··· Source material ···
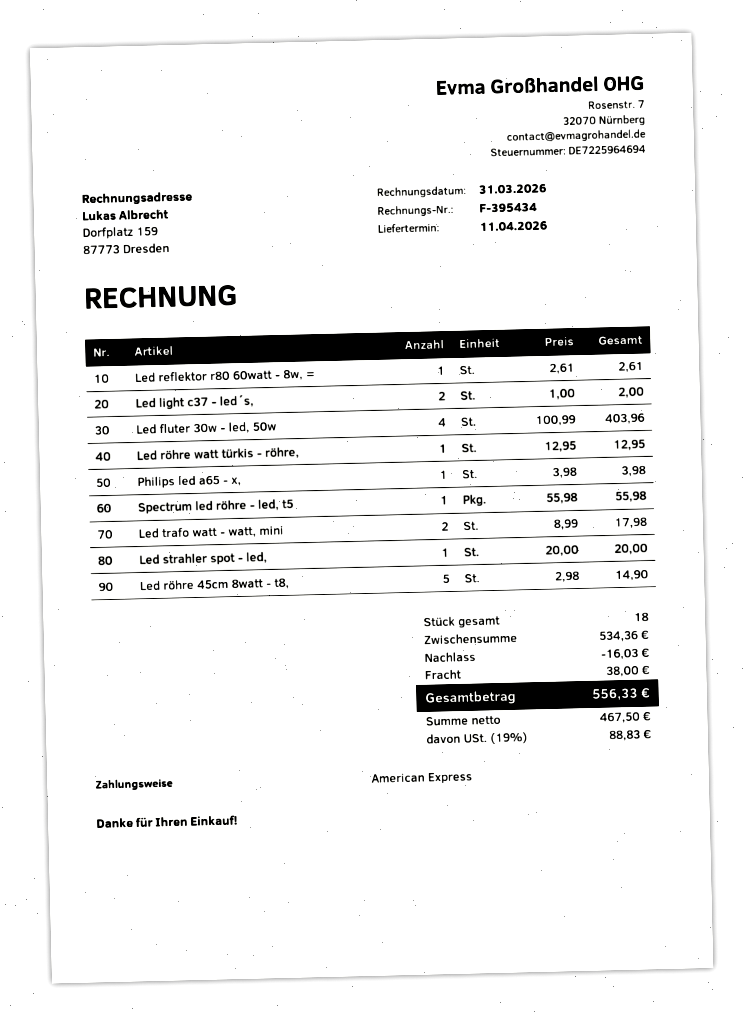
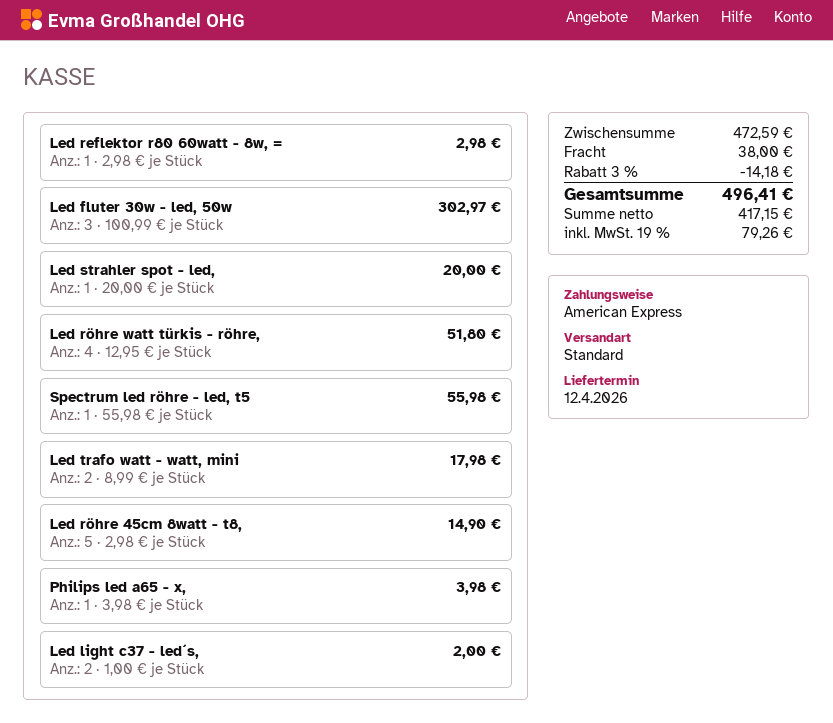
delivery date: 2026-04-11 -> 2026-04-12
Led reflektor r80 60watt - 8w, =: 1 x 2.61 = 2.61 -> 1 x 2.98 = 2.98
Led fluter 30w - led, 50w: 4 x 100.99 = 403.96 -> 3 x 100.99 = 302.97
Led röhre watt türkis - röhre,: 1 x 12.95 = 12.95 -> 4 x 12.95 = 51.80
subtotal: 534.36 -> 472.59
discount: 16.03 -> 14.18
net: 467.50 -> 417.15
tax: 19% = 88.83 -> 19% = 79.26
total: 556.33 -> 496.41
···
- [Prompt]
Please return exactly the lines that run from the line with "net: 467.50 -> 417.15" through the end of the records above, both included, and nothing more.

- [Written solution]
net: 467.50 -> 417.15
tax: 19% = 88.83 -> 19% = 79.26
total: 556.33 -> 496.41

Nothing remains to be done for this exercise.